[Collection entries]
►

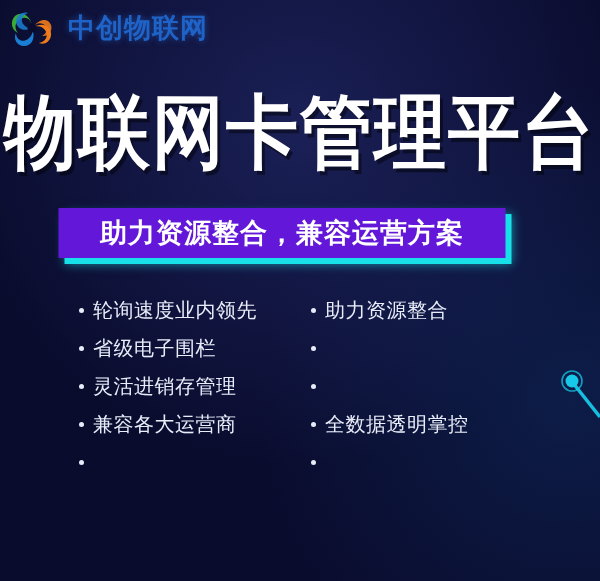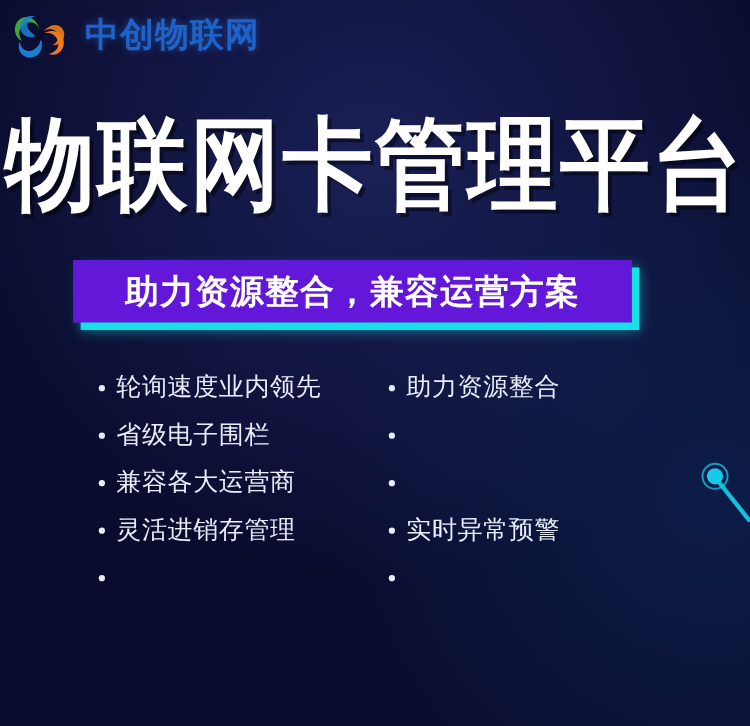--- a/index.html
+++ b/index.html
@@ -188,45 +188,45 @@
     <div class="feature-item">
       <span class="feature-bullet"></span>
       <span class="feature-label">轮询速度业内领先</span>
     </div>
     <div class="feature-item">
       <span class="feature-bullet"></span>
       <span class="feature-label">省级电子围栏</span>
     </div>
     <div class="feature-item">
       <span class="feature-bullet"></span>
+      <span class="feature-label">灵活进销存管理</span>
+    </div>
+    <div class="feature-item">
+      <span class="feature-bullet"></span>
       <span class="feature-label">兼容各大运营商</span>
     </div>
     <div class="feature-item">
       <span class="feature-bullet"></span>
-      <span class="feature-label">灵活进销存管理</span>
-    </div>
-    <div class="feature-item">
-      <span class="feature-bullet"></span>
     </div>
   </div>
 
   <div class="feature-col">
     <div class="feature-item">
       <span class="feature-bullet"></span>
       <span class="feature-label">助力资源整合</span>
     </div>
     <div class="feature-item">
       <span class="feature-bullet"></span>
     </div>
     <div class="feature-item">
       <span class="feature-bullet"></span>
     </div>
     <div class="feature-item">
       <span class="feature-bullet"></span>
-      <span class="feature-label">实时异常预警</span>
+      <span class="feature-label">全数据透明掌控</span>
     </div>
     <div class="feature-item">
       <span class="feature-bullet"></span>
     </div>
   </div>
 
 </div>
 
 <div class="node-decor">
   <svg width="80" height="90" viewBox="0 0 80 90" aria-hidden="true">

◄

**TASK ITEM**
Your reply should be a single number: how many lines in the entries above hold the string "灵活进销存管理".

**FINISHED EXERCISE**
2